Anyways yes thank you I hope you enjoyed my fever-laden ramblings on a game that I'm REALLY LOOKING FORWARD TO. PLEASE, if you like this genre at all, even a little bit, keep an eye on this. It is a step in the right direction and I am anxiously awaiting its release like nothing else. God willing there'll be way more games like this at the upcoming fest!!!

Fuck, man, this seriously has made my day. Sorry for the long ramble lol, I'm not sure anyone cares, but as long as there's even a little bit of awareness I'm more than happy.

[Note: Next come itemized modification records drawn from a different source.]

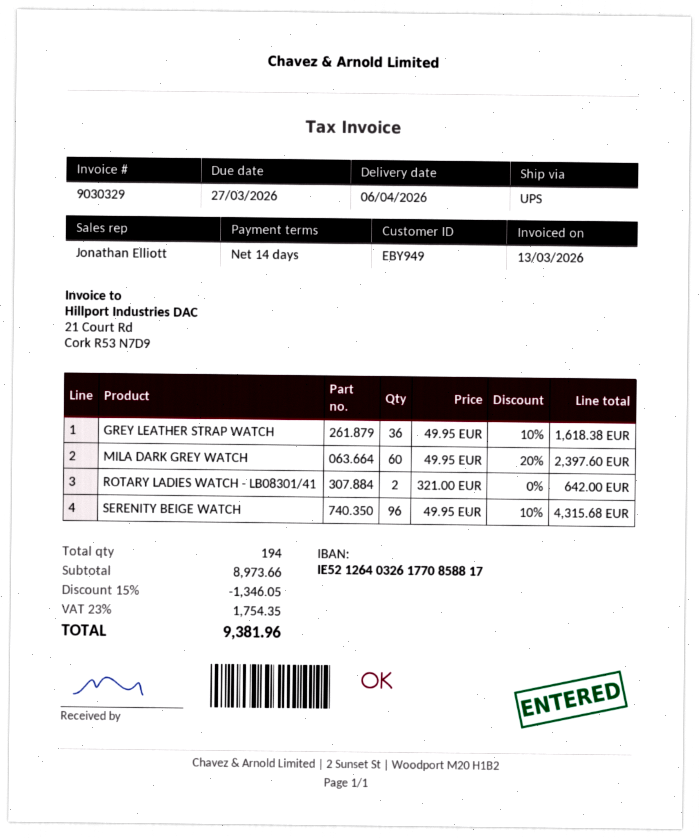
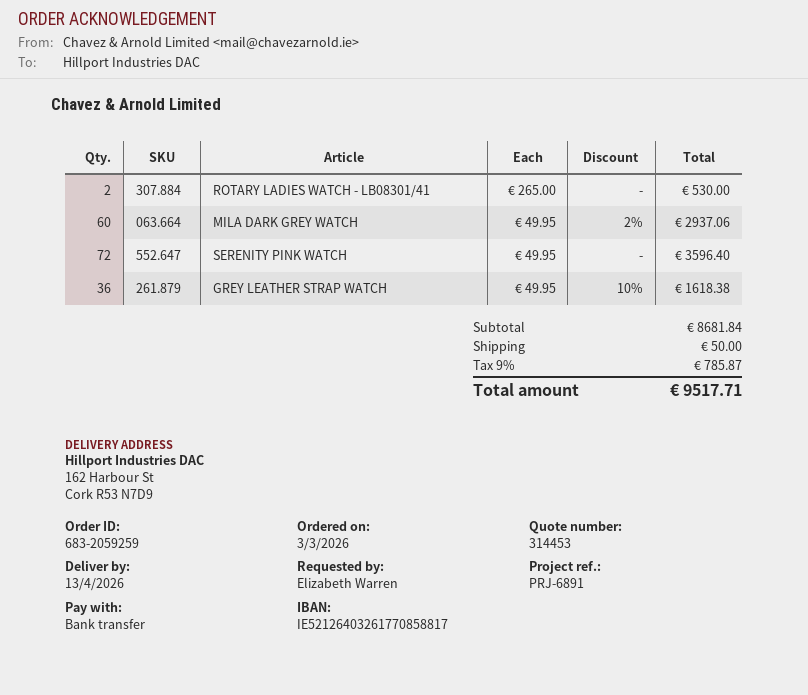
delivery date: 2026-04-06 -> 2026-04-13
MILA DARK GREY WATCH: 60 x 49.95 - 20% = 2397.60 -> 60 x 49.95 - 2% = 2937.06
ROTARY LADIES WATCH - LB08301/41: 2 x 321.00 = 642.00 -> 2 x 265.00 = 530.00
SERENITY BEIGE WATCH: 96 x 49.95 - 10% = 4315.68 -> none
SERENITY PINK WATCH: none -> 72 x 49.95 = 3596.40
subtotal: 8973.66 -> 8681.84
discount: 15% = 1346.05 -> none
shipping: none -> 50.00
tax: 23% = 1754.35 -> 9% = 785.87
total: 9381.96 -> 9517.71

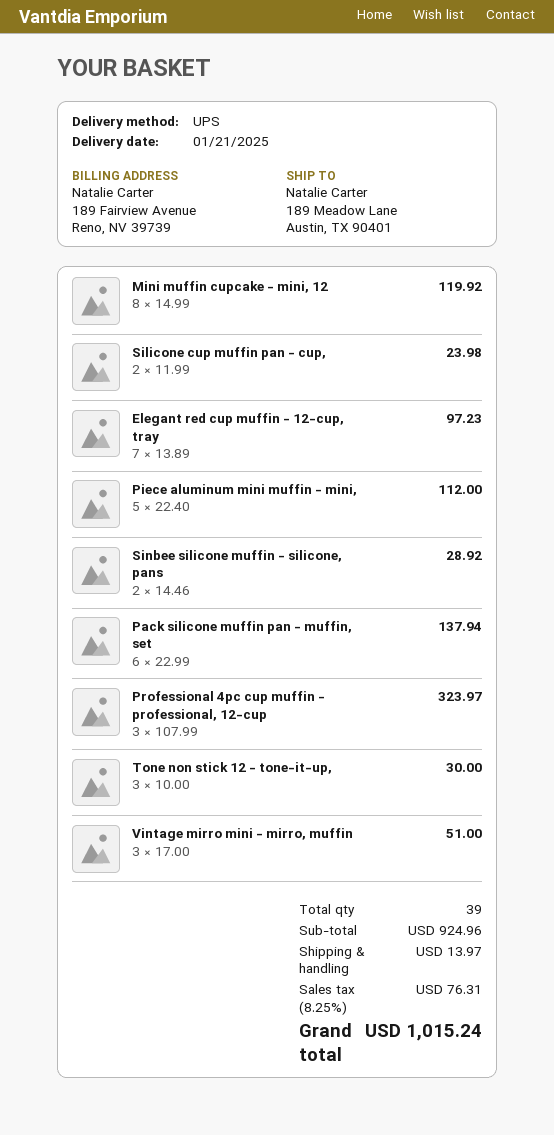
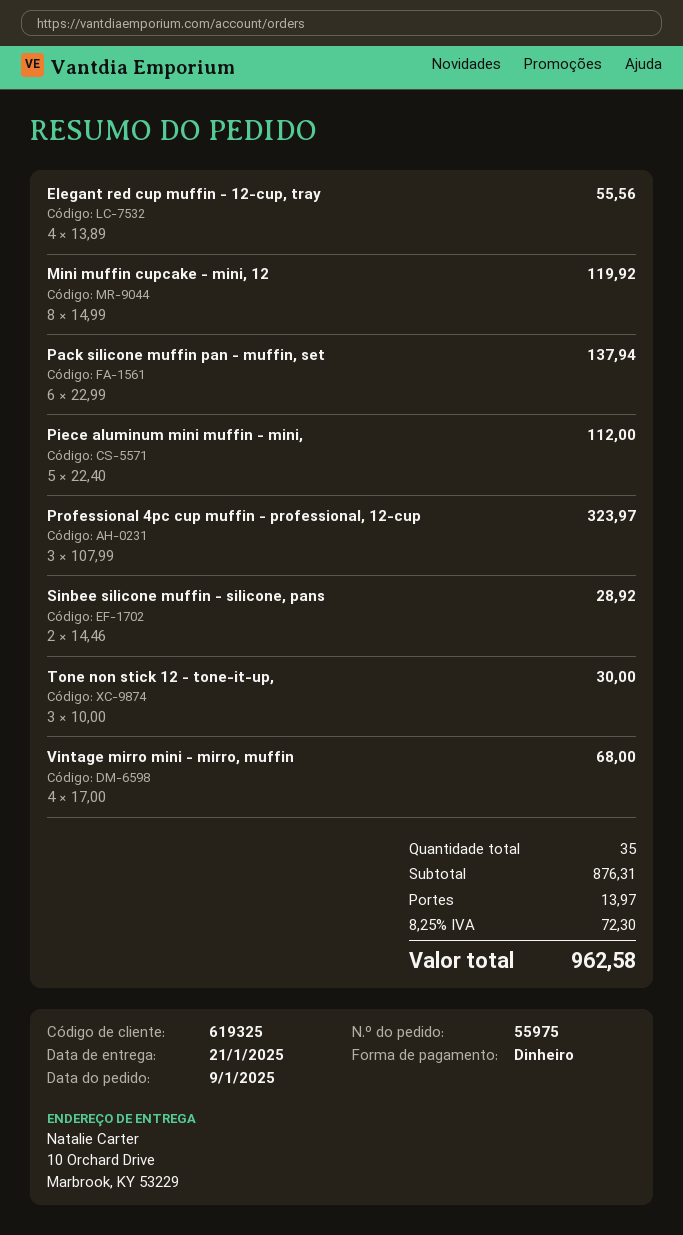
ship to: 189 Meadow Lane, Austin, TX 90401 -> 10 Orchard Drive, Marbrook, KY 53229
Silicone cup muffin pan - cup,: 2 x 11.99 = 23.98 -> none
Elegant red cup muffin - 12-cup, tray: 7 x 13.89 = 97.23 -> 4 x 13.89 = 55.56
Vintage mirro mini - mirro, muffin: 3 x 17.00 = 51.00 -> 4 x 17.00 = 68.00
total quantity: 39 -> 35
subtotal: 924.96 -> 876.31
tax: 8.25% = 76.31 -> 8.25% = 72.30
total: 1015.24 -> 962.58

EDIT: The game is not launching in mid-2025 oops that was from an outdated timeline that had their first trailer releasing in November 2024 (it only just came out). The game's press kit now says it's due for January 2026. Oh well, that's still plenty close for me! January isn't a very competitive time, either, hopefully it gets some spotlight as a result

EDIT 2: Also, apparently these guys all had previous industry experience and I somehow never noticed. Most are 10-ish year veterans in their fields. That explains a fair amount, and makes me a bit more confident in the launch, but doesn't help my concerns of being generic too much. Cumulative past experience seems to have been on:
  • Skylanders series
  • Borderlands 3
  • Rainbow Six Seige
  • CoD
  • etc.
(they're all Activision/Ubisoft/Beenox guys, so I'm keeping my expectations a bit more mellow now but still optimistic)
 
Last edited:
Imma be honest, when I see a title like "Monster Breeder", I expect it to be some F95 asset flip trash with an emphasis on the pregnancy fetish. See also: Breeders of the Nephelim or whatever that game Sseth reviewed is called.
 
  • Agree
Reactions: Anonitolia
The Monster Breeder launch trailer:
wow, this one completely slipped my mind. Did it even have a Steam page before, or did I gloss over it because of the name?
Nevertheless, thanks for bringing it to my attention. It looks positively neat.
EDIT: oh wow, it's been in dev since at least March 2020ish. Covid passion project I guess. Explains why I never saw it, too; I think I only started looking into this stuff in an organized manner on Steam the year after, when the Creature Collector tag got added. Props to this guy for getting it done.